From the line containing "Exit | **exit**" down to the last line of the records below, copy every line exactly. Leave out everything before it.

◆ INFORMATION SHOWN:
Segment Open
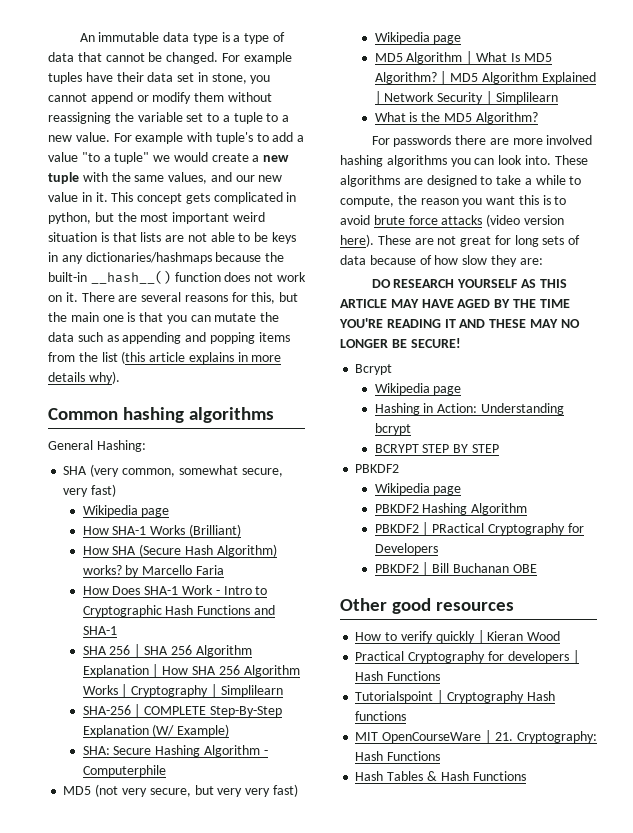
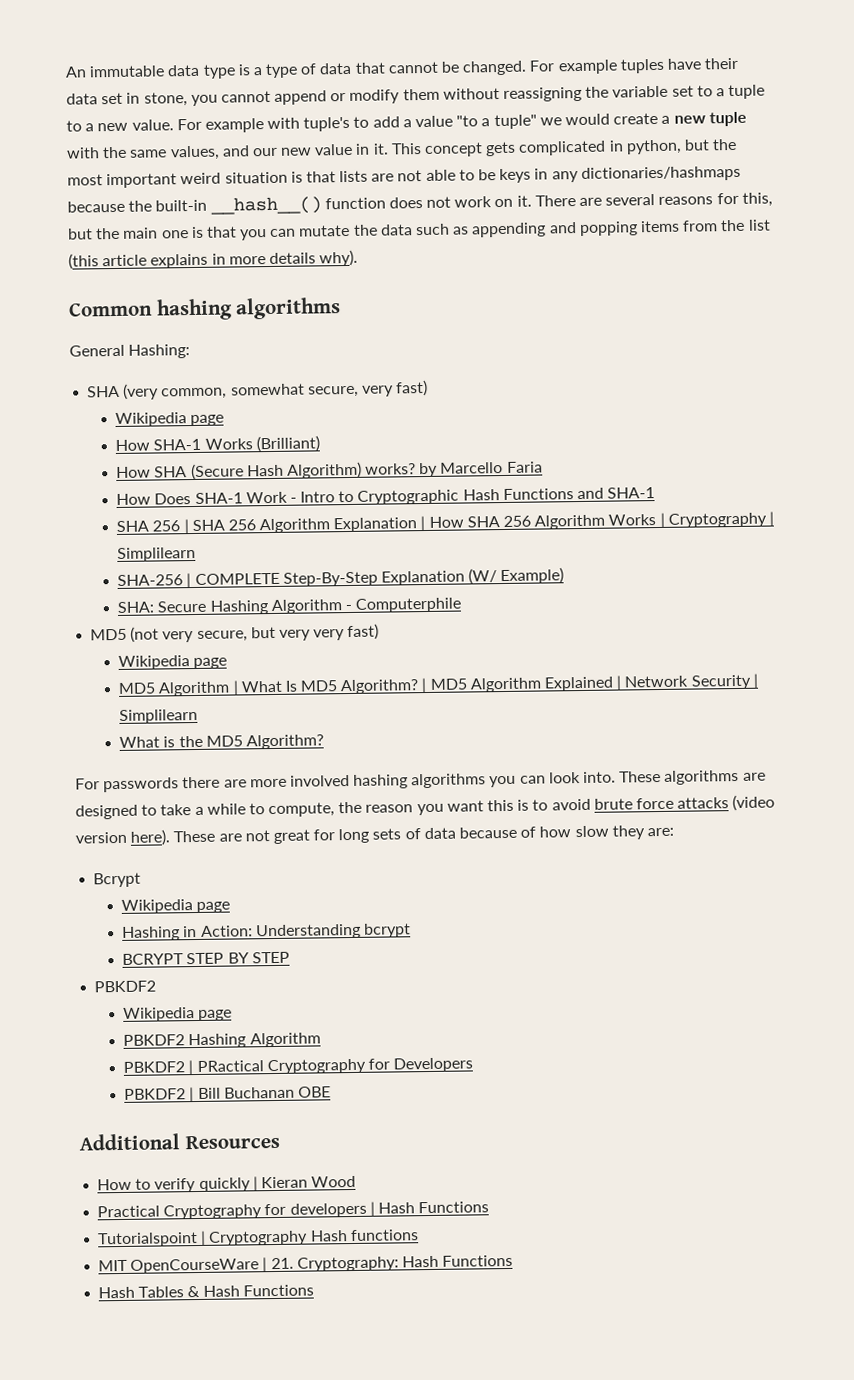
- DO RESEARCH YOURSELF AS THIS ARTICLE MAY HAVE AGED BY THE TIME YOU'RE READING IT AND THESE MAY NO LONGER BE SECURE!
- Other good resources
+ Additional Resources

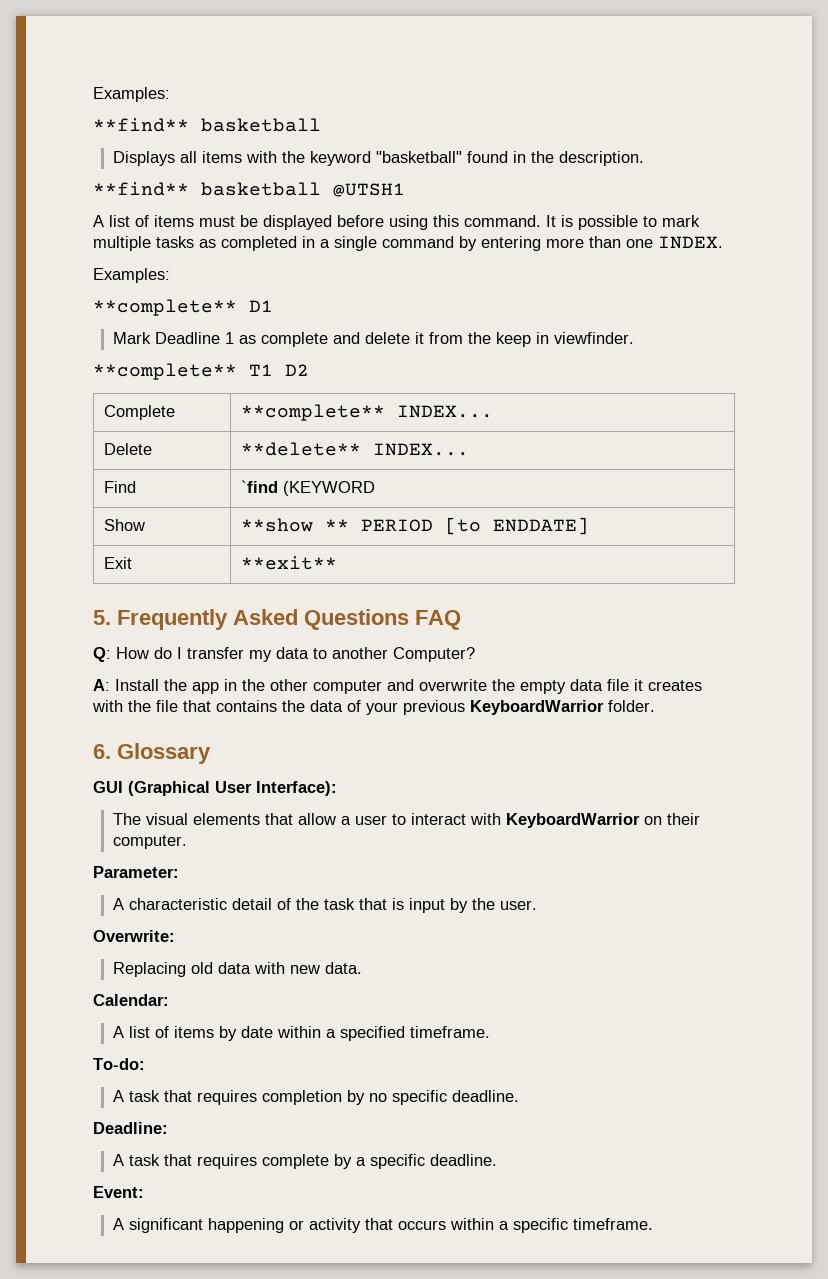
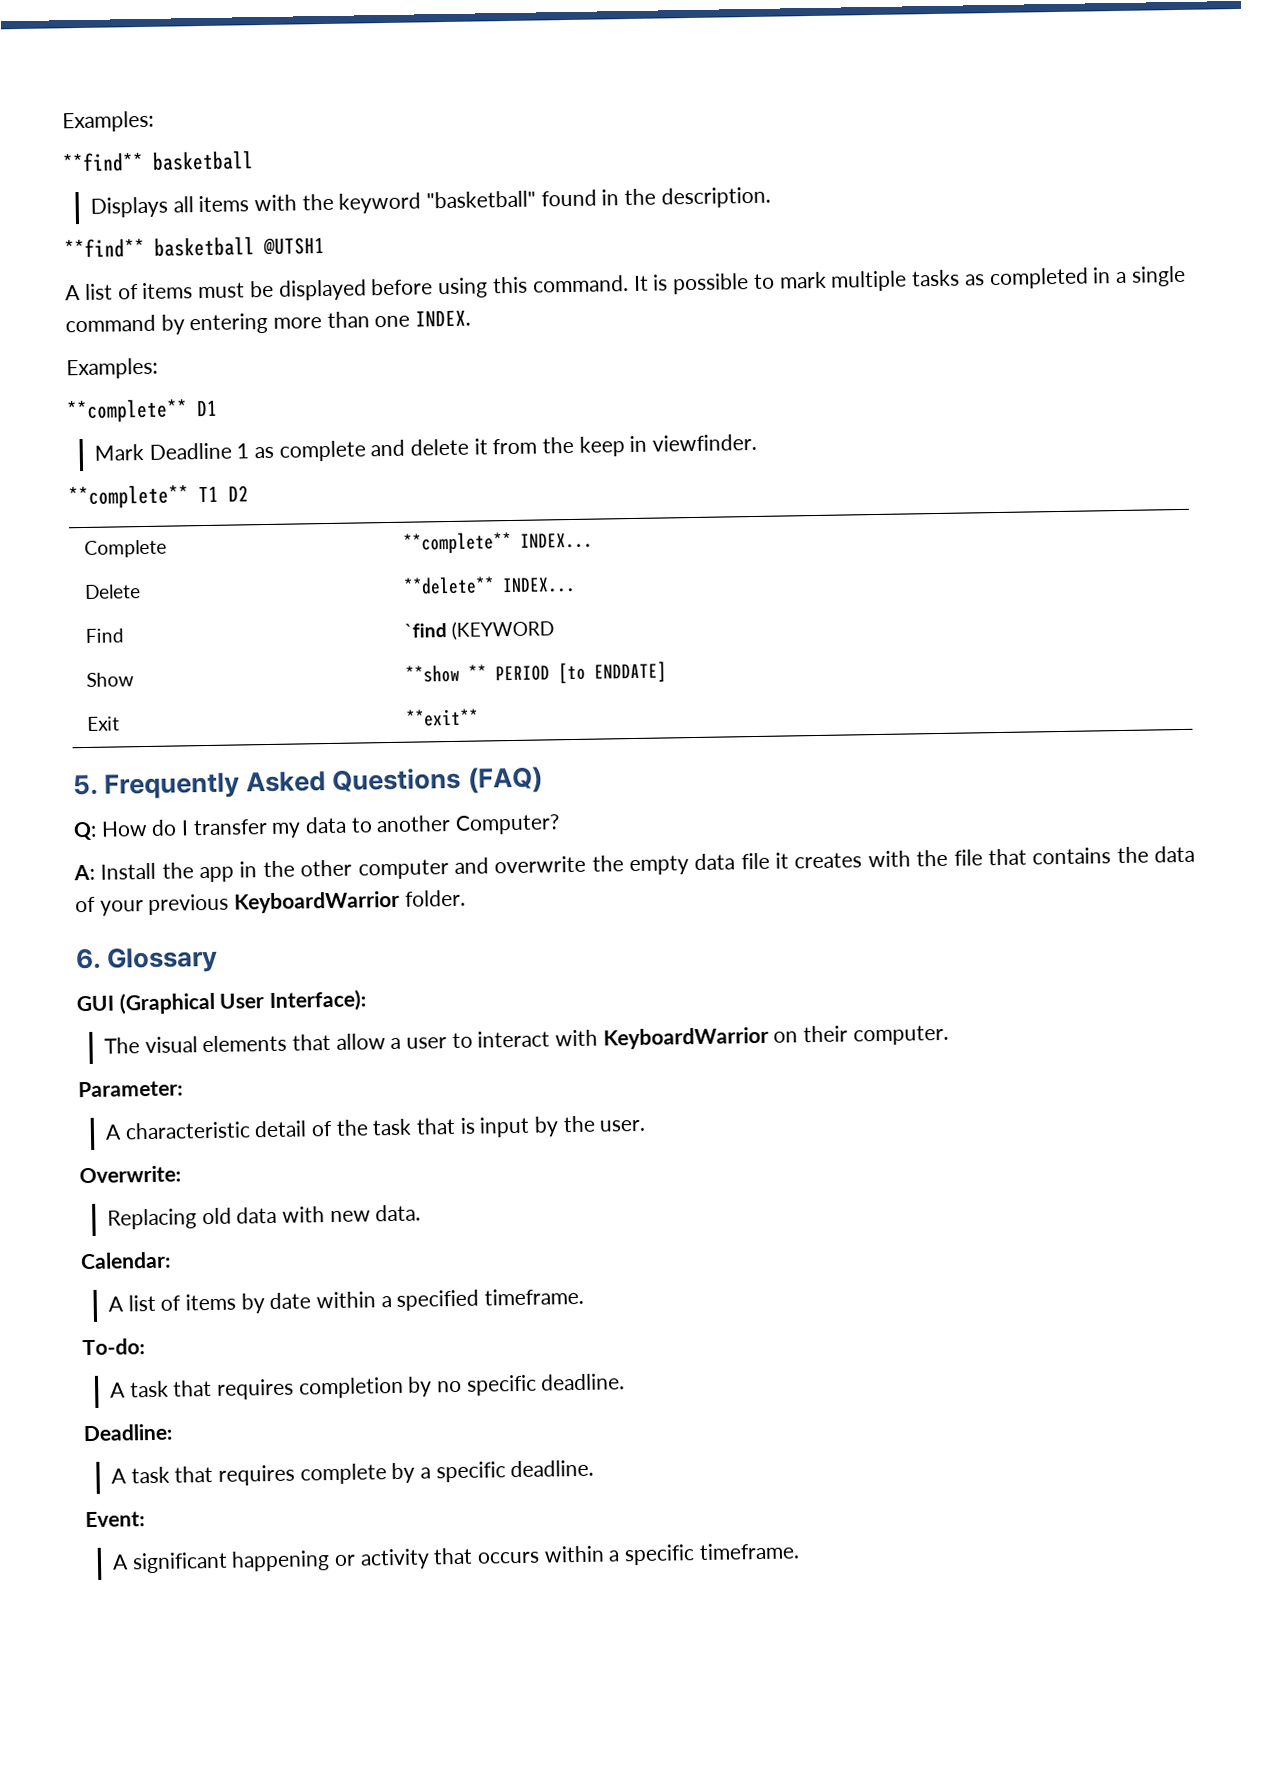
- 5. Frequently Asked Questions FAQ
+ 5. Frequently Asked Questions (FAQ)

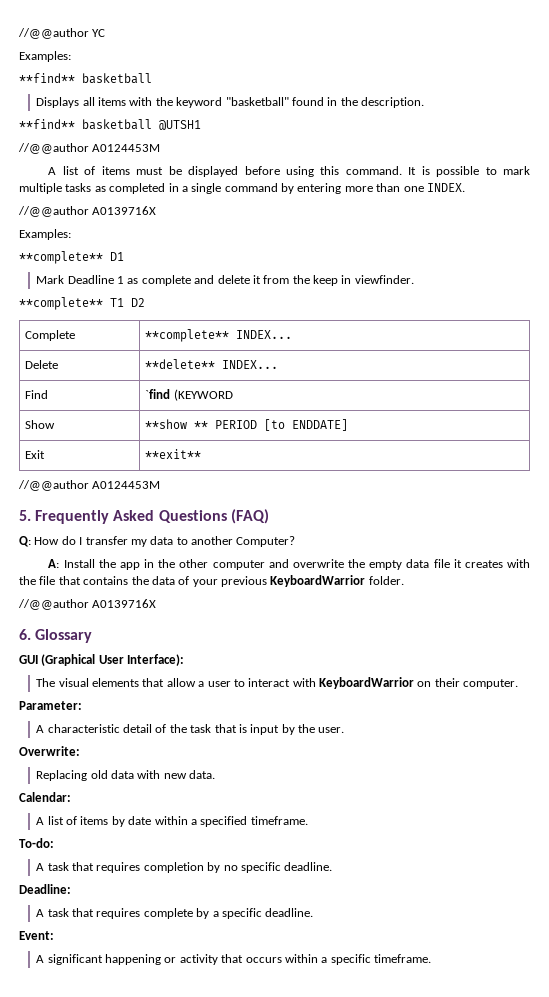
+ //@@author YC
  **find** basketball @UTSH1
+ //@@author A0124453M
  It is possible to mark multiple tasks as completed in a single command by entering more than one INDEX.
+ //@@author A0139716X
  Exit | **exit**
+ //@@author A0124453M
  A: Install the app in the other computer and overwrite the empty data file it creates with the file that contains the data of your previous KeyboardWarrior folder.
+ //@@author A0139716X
Segment Closed
◆ SOLVED PROBLEM:
  Exit | **exit**
+ //@@author A0124453M
  A: Install the app in the other computer and overwrite the empty data file it creates with the file that contains the data of your previous KeyboardWarrior folder.
+ //@@author A0139716X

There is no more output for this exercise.